Frente al sufrimiento, muchos se preguntan: ¿”Dónde está Dios”? O


¿”Qué le he hecho yo a Dios para que me trate así”? En vez de perdernos
en preguntas con las que intentamos justificar nuestra pereza, debemos
más bien pensar: ¿”Qué puedo hacer yo para aliviar ese sufrimiento”? Se
trata de inyectar constantemente el bien en este mundo plagado de
males, poner vida en este estas realidades de muerte. En realidad, eso es
lo que está haciendo Dios incesantemente. Si el mundo no se hunde en el
caos, es porque Dios y los suyos están constantemente luchando para
que exista el orden y la felicidad. El Pueblo de Dios vivió con la
confianza en esa utopía de que Dios iba a intervenir inmediatamente
para cambiar la situación del mundo (Is 35,4-7).

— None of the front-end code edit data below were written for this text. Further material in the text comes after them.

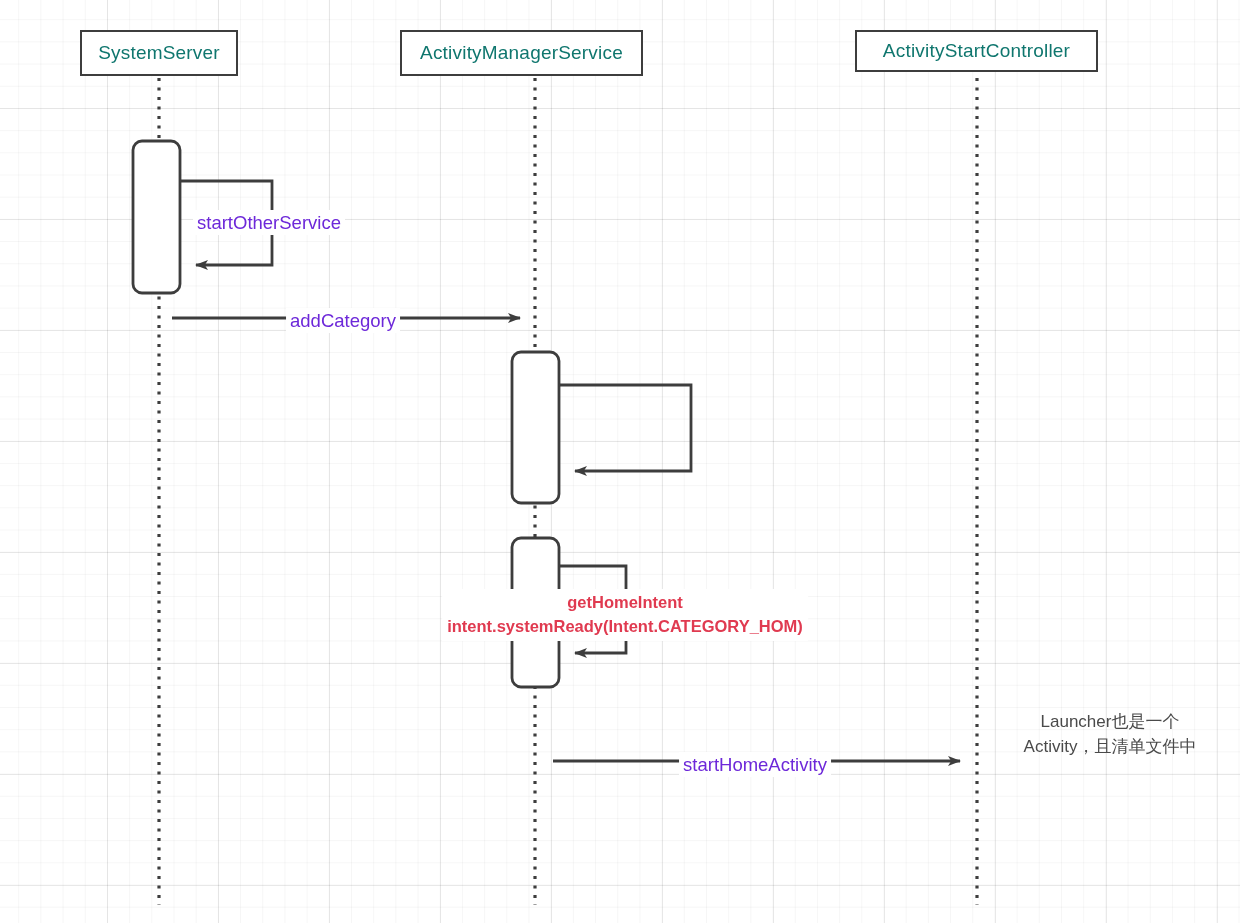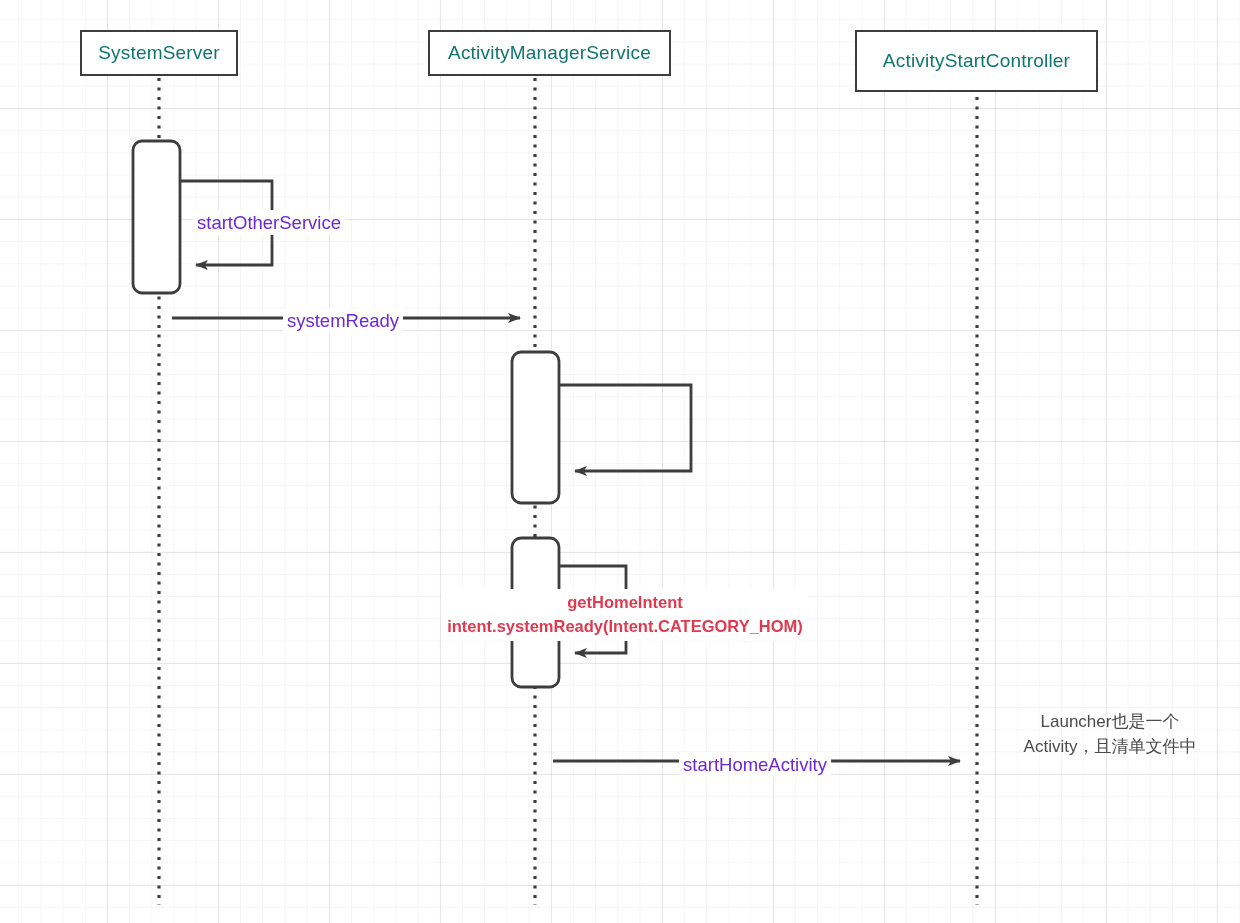--- a/index.html
+++ b/index.html
@@ -124,31 +124,31 @@
 
     <g fill="none" stroke="#3d3d3d" stroke-width="2.8">
       <line x1="553" y1="761" x2="960" y2="761" marker-end="url(#arrow-solid)"></line>
     </g>
   </svg>
 
   <div class="actor-box" style="left:80px; top:30px; width:158px; height:46px;">
     <span>SystemServer</span>
   </div>
 
-  <div class="actor-box" style="left:400px; top:30px; width:243px; height:46px;margin-left:28px;">
+  <div class="actor-box" style="left:400px; top:30px; width:243px; height:46px;">
     <span>ActivityManagerService</span>
   </div>
 
-  <div class="actor-box" style="left:855px; top:30px; width:243px; height:62px;">
+  <div class="actor-box" style="left:855px; top:30px; width:243px; height:42px;">
     <span>ActivityStartController</span>
   </div>
 
   <div class="msg-label centered" style="left:269px; top:210px;">startOtherService</div>
 
-  <div class="msg-label centered" style="left:343px; top:308px;">systemReady</div>
+  <div class="msg-label centered" style="left:343px; top:308px;">addCategory</div>
 
 
   <div class="red-note" style="left:625px; top:589px;">
     <div>getHomeIntent</div>
     <div>intent.systemReady(Intent.CATEGORY_HOM)</div>
   </div>
 
   <div class="msg-label centered" style="left:755px; top:752px;">startHomeActivity</div>
 
   <div class="cn-note" style="left:1110px; top:710px;">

Los escépticos dirán
que son buenas palabras, pero que el mundo sigue siendo un desastre.

Nuestros ojos y nuestros oídos están ya condicionados y educados por


los medios de comunicación para descubrir inmediatamente los males.
No está mal si ese espíritu crítico nos ayuda a cambiar las cosas. Ante
tanta miseria nuestros corazones se conmueven y experimentamos una
cierta mala conciencia. Desgraciadamente, a veces, simplemente
echamos las culpas a los demás y nos sentimos impotentes para hacer
algo. Al final nos quedamos tan tranquilos esperando que las
autoridades arreglen el mundo.

El apóstol Santiago nos pone un caso concreto en el que la fe cristiana


nos invita a actuar para cambiar las relaciones sociales (Sant 2,1-5). En
el mundo son los ricos los que mandan y los que tienen voz. A los
pobres se los silencia y se les ignora. A veces desgraciadamente también
en la Iglesia nos hemos comportado así y hemos buscado el estar a bien
con los ricos. En cambio, para Jesús, los pobres fueron los preferidos
porque ellos eran los herederos del Reino. El camino de la Iglesia pasa a
través de los pobres. La opción preferencial por los pobres, sin por
ello excluir a los ricos, implica una conversión profunda de nuestra
manera de pensar y de administrar los recursos eclesiales. Que la
celebración de esta eucaristía nos haga sensibles a los pobres de nuestro
entorno y nos lleve a trabajar por un  mundo más justo y fraterno.